Generally, the "how" of how a movie gets made is ultimately irrelevant to how good or bad a movie is; there's even an old movie biz belief that if a movie was too much fun to make, the result will be a dud. On the other hand, here’s Joss Whedon’s Much Ado About Nothing. From all reports, this was a busman’s holiday, and it’s yielded what plays like a holiday on film.
Buoyantly free of any element that feels overworked, Much Ado is that rare thing: a movie that really does seem to mirror its making. The project came about organically (Whedon had been gathering friends at his home to read Shakespeare for quite some time), was literally homemade (Whedon used his home in Santa Monica as the set), and, using mostly-TV actors he'd worked with before, as well as non-actor real-life friends as extras, was shot quickly – done during the vacation that Whedon had lobbied to get into his contract, for a week between the shooting of The Avengers and its post-production (the actual shoot took 12 days).

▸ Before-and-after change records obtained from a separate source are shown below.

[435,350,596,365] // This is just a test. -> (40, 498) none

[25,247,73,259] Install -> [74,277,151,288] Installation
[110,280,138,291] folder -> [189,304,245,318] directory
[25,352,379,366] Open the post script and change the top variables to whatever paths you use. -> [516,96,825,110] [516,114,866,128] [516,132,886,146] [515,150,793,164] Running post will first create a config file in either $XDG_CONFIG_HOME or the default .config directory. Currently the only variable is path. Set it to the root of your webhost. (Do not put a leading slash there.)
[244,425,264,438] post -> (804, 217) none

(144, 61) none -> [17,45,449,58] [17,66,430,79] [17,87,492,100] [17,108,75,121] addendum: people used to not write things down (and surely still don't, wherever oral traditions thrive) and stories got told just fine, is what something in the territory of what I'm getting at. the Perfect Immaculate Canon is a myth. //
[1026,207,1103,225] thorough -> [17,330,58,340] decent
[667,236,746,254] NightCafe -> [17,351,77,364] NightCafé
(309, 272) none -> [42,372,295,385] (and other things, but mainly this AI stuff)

Funnily enough, the result both feels like what you might expect – it’s got an open, casual, caught-on-the-fly vibe that’s marvelously fresh and unpretentious – and is simultaneously such a smart, considered and well-crafted piece of work that critical acclaim has been near-unanimous: Take that, you snooty Brits, has been the general consensus – we can do Shakespeare and we can do it right. Which in this case means a version of “the granddaddy of romantic comedy,” as Whedon terms it in a video interview, that’s genuinely funny and fun.

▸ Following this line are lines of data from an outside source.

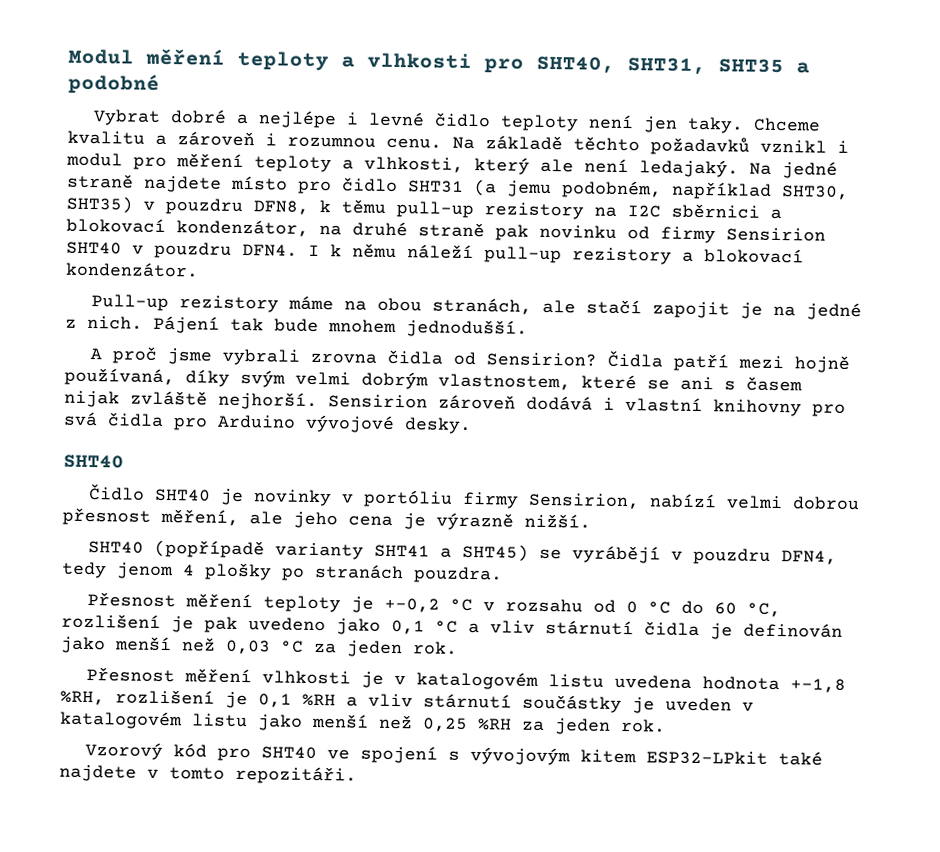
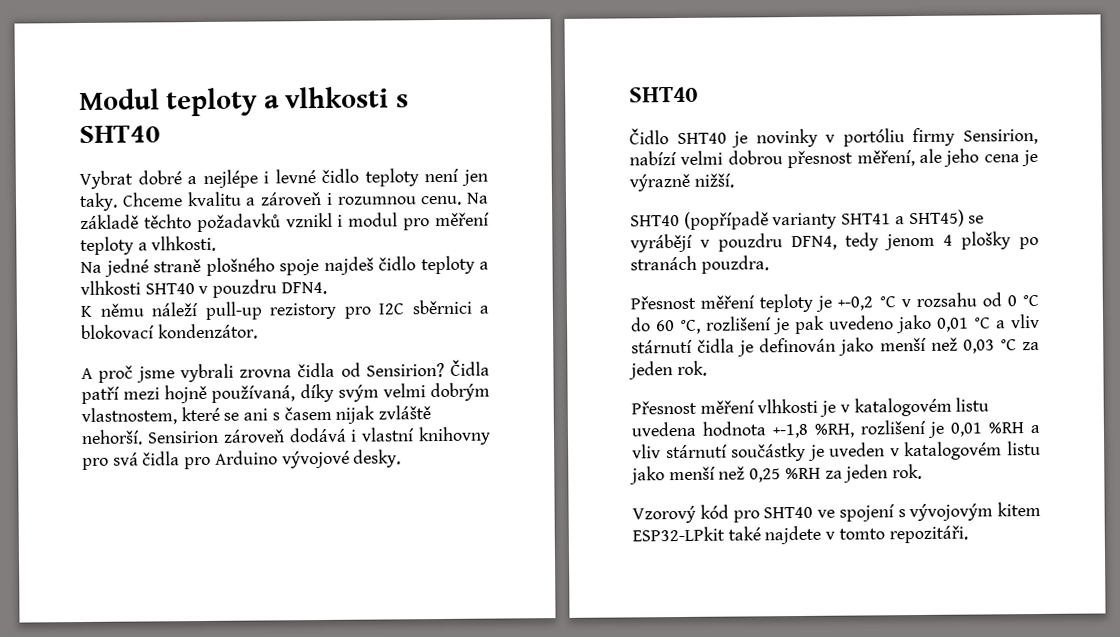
[145,48,810,76] [68,73,160,94] měření teploty a vlhkosti pro SHT40, SHT31, SHT35 a podobné -> [166,86,409,117] [79,125,161,144] teploty a vlhkosti s SHT40
[364,156,838,179] [67,173,849,200] [66,195,617,220] vlhkosti, který ale není ledajaký. Na jedné straně najdete místo pro čidlo SHT31 (a jemu podobném, například SHT30, SHT35) v pouzdru DFN8, k těmu pull-up rezistory na -> [151,235,217,252] [80,255,489,277] [80,279,327,298] [80,301,371,320] vlhkosti. // Na jedné straně plošného spoje najdeš čidlo teploty a vlhkosti SHT40 v pouzdru DFN4. // K němu náleží pull-up rezistory pro
[176,219,826,244] [66,241,804,265] [65,261,199,278] [91,294,863,321] [65,315,528,338] kondenzátor, na druhé straně pak novinku od firmy Sensirion SHT40 v pouzdru DFN4. I k němu náleží pull-up rezistory a blokovací kondenzátor. // Pull-up rezistory máme na obou stranách, ale stačí zapojit je na jedné z nich. Pájení tak bude mnohem jednodušší. -> [157,323,258,340] kondenzátor.
[218,391,318,410] nejhorší. -> [81,429,143,446] nehorší.
[391,619,425,635] 0,1 -> [937,317,969,332] 0,01
[258,693,292,708] 0,1 -> [950,422,984,437] 0,01

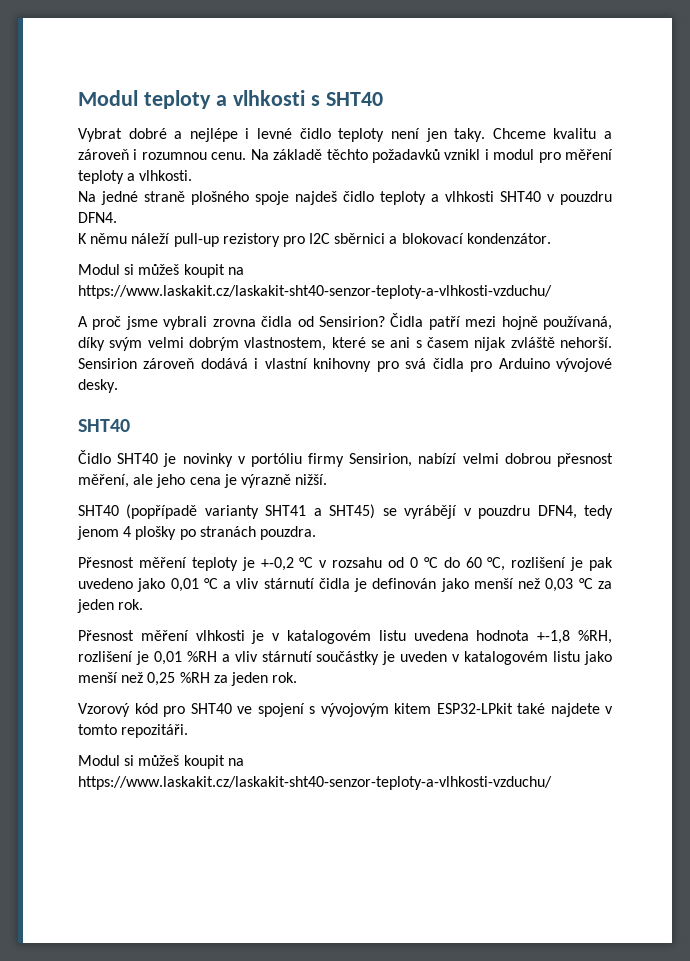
(258, 331) none -> [78,264,244,278] [78,285,552,299] // Modul si můžeš koupit na https://www.laskakit.cz/laskakit-sht40-senzor-teploty-a-vlhkosti-vzduchu/
(968, 534) none -> [78,755,244,769] [78,776,552,790] // Modul si můžeš koupit na https://www.laskakit.cz/laskakit-sht40-senzor-teploty-a-vlhkosti-vzduchu/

It’s filmed in glorious black and white, which is making a comeback not unlike the resurgence of vinyl in our digital music age. Makes perfect sense: amidst this summer of screaming CGI-crazed super-blockbuster 3D monstrosities, who wouldn’t want to revel in the small pleasures of a simpler, sparser medium? It’s a tonic for our frazzled senses.
Whedon’s Much Ado comes on the heels of another gorgeously-photographed black-and-whiter, Noah Baumbach and Greta Gerwig’s collaboration, Frances Ha. Frances isn’t a rom-com; it’s largely a platonic love story between two women, but it’s steeped in the traditions of French romantic comedies from the New Wave era, and the earlier peak works of Woody Allen (e.g. Manhattan). Its cinematography is even more luminous and sumptuous than Whedon’s, but its aesthetic is cut from the same cinematic stone.
A tiny, barely-plotted movie that’s more a love song from Baumbach to his muse, mate, and star, Frances Ha presents a panoply of lovely moments, and – mostly due to Gerwig – does exert a poignant emotional pull. It also makes an interesting making-of contrast.
In a NY Times video piece about how he shot a scene in the movie, Baumbach makes a groan-worthy fool of himself talking about the 30 takes he required to attain perfection in this fairly simple, straightforward scene, blathering on about balancing the blocking and the performances. As Laurence Olivier once famously suggested to Dustin Hoffman, when the younger actor was torturously agonizing over how to “find his role” before a take in Marathon Man, “My dear boy, why don’t you try acting?” A Hollywood workhorse like say, Howard Hawks could’ve expertly staged and wrapped Baumbach’s scene in one or two takes, tops – and would probably have shot himself before he’d have puked and mewled about the ostensible difficulties of it all to a newspaper reporter.
But we all of us have our methods. Whedon’s are what fascinate me. The fact that he managed to pull off Much Ado on a breather from making the world’s biggest money-making blockbuster to date makes me smile – again, recalling the heyday of a Hollywood where Victor Fleming, a director who no one deemed a genius, stepped in to simultaneously shoot the better part of Gone With the Wind while he was finishing a little project called The Wizard of Oz.
I wouldn’t assume for a moment that for the famously workaholic Whedon, a picture like Much Ado was all a day at the beach (when talking about scoring the movie, he noted, “When I’m terrified, I know I’m having fun”). So I was fascinated to read this Q & A with the director (How To Be Prolific), which specifically addresses Joss Whedon’s methodology, and his philosophy about working. For anyone trying to sustain a creative career, it’s an inspiring required read.
And get thee to a multiplex, to experience the acoustic, analog-like joys of both Ado and Ha before they’re buried beneath all that Attack of the Mega-Million Android debris.